• _WORK ITEM_
In the material below, the lines to repeat exactly run from the one containing "[422,829,459,842] this. ->" to the very last line, both included.

-------------------------

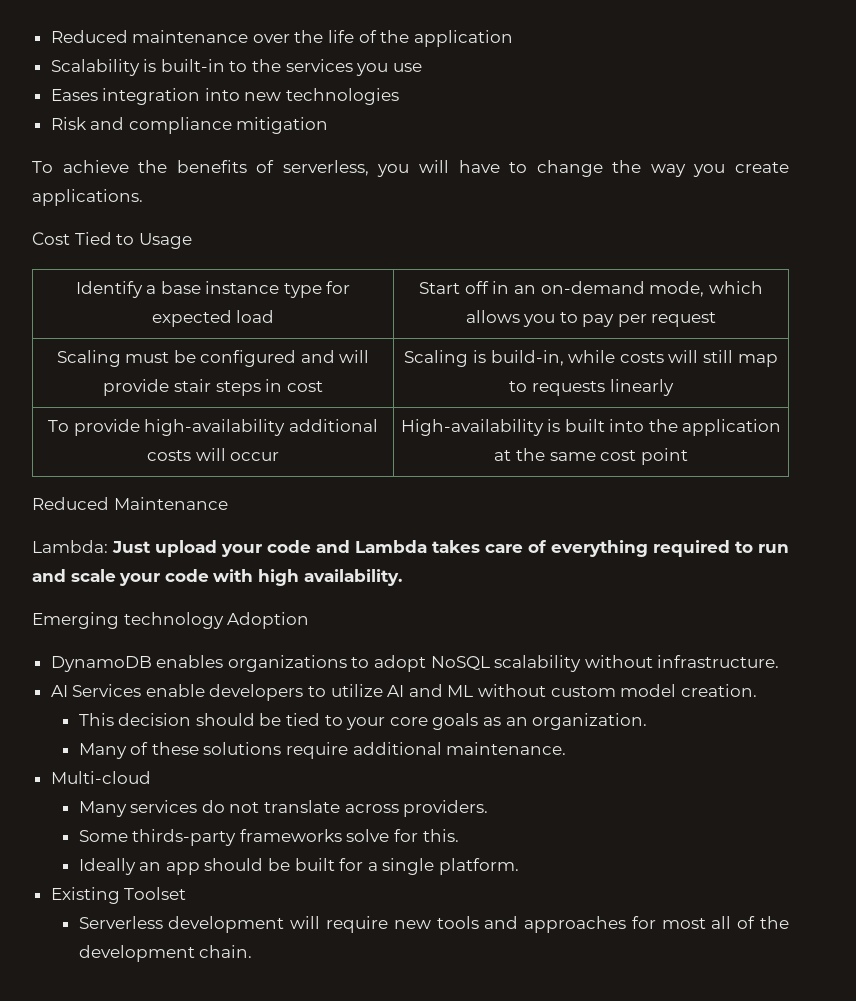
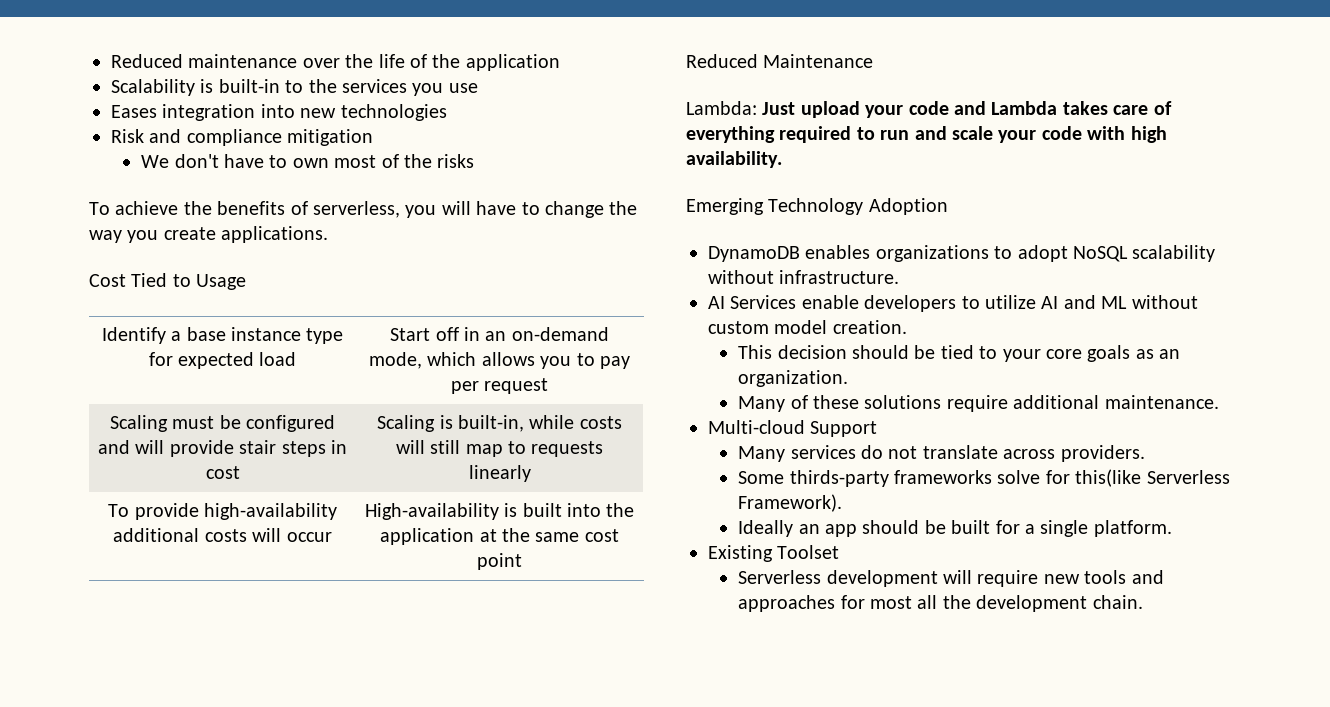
(329, 125) none -> [141,154,475,168] // We don't have to own most of the risks
[490,350,564,366] build-in, -> [458,415,524,432] built-in,
[123,612,224,629] technology -> [768,198,864,215] Technology
(151, 777) none -> [810,421,878,437] Support
[422,829,459,842] this. -> [1075,469,1230,487] [738,494,843,512] this(like Serverless Framework).
[737,916,756,929] of -> (938, 602) none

-------------------------

• _ANSWER TO THIS TASK_
[422,829,459,842] this. -> [1075,469,1230,487] [738,494,843,512] this(like Serverless Framework).
[737,916,756,929] of -> (938, 602) none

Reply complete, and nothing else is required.